There are some other questionable protocols: 

  • Heavy use of Misoprostol inductions, despite a controversial risk profile.

  • Routine Pitocin shots after the birth of the baby.

  • Only three support people are allowed in the birth room. I’ve personally been to lots of births where the mother wanted more than three support people with her at some point. There’s definitely a place for clearing the room in certain circumstances, but having a blanket policy about something so personal and subjective is ridiculous.

  • The protocols around spontaneous rupture of membranes (SROM) don’t make much sense. Women are supposed to go to the hospital immediately upon SROM for evaluation. If they refuse induction, they are told to remain in the hospital, and can only go home to wait for labor Against Medical Advice, even though the risk of infection is higher in the hospital.

  • All women receive a routine ultrasound to check for breech at 36 weeks. We’re not sure if this means that there is no palpation being done prenatally or if the obstetricians don’t trust their palpation skills. Either way, it’s strange.
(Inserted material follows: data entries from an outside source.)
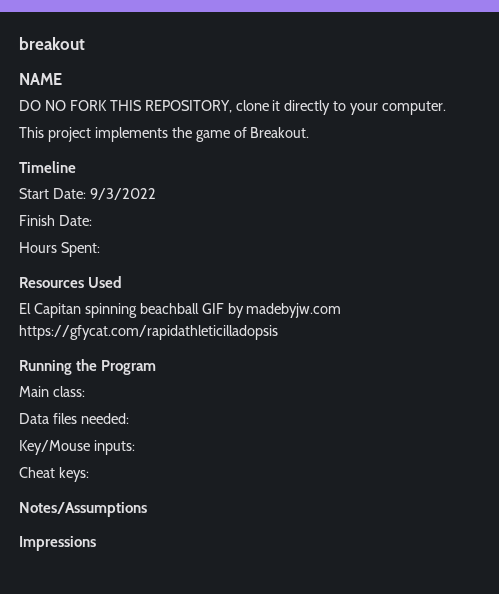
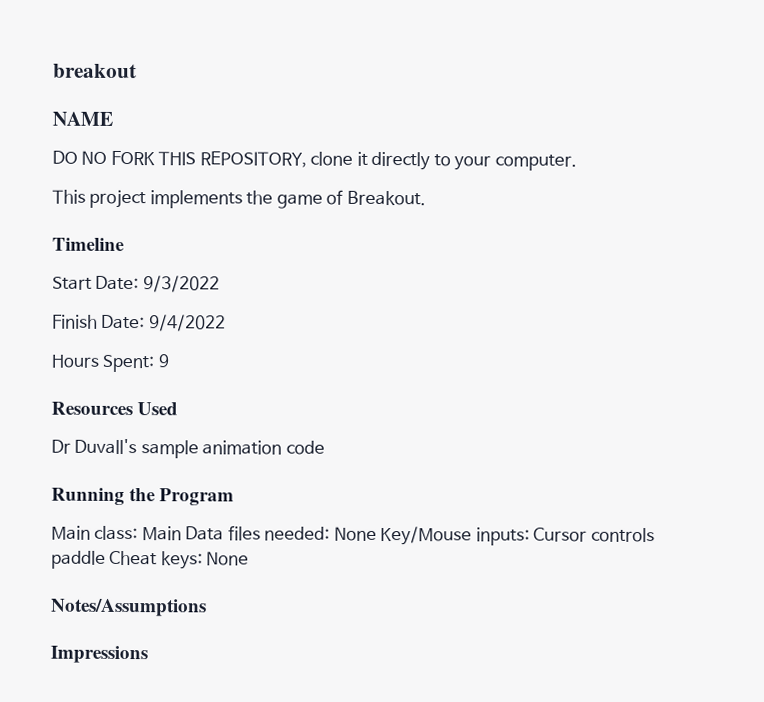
(92, 220) none -> [148,314,226,332] 9/4/2022
(100, 249) none -> [157,354,169,368] 9
[19,303,342,318] [19,325,278,340] El Capitan spinning beachball GIF by madebyjw.com https://gfycat.com/rapidathleticilladopsis -> [51,438,325,459] Dr Duvall's sample animation code
(85, 391) // -> [141,526,182,541] Main
[80,413,129,424] needed: // -> [264,526,377,541] needed: None
(135, 447) // -> [533,527,655,543] [51,550,106,569] Cursor controls paddle
[58,467,89,482] keys: -> [160,551,250,570] keys: None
The doulas also raised a number of issues that their clients have experienced at the old and new Oakland hospital, which Anne promised to investigate. The list includes availability of hot postpartum meals, mandatory ultrasounds in triage, doulas not being allowed in the operating room, and nurses placing towels between newborns and mothers immediately after birth instead of facilitating skin to skin. 

A Kaiser member myself, I will definitely switch to a different insurance company if I ever plan a pregnancy, because they are one of few companies that offer zero coverage for out-of-hospital birth. But all in all, the introduction of midwives at Kaiser Oakland can only benefit families planning a hospital birth. I believe Anne Galko and her team have every intent of bringing better care to the new Kaiser Oakland, despite some institutional barriers. I hope they succeed.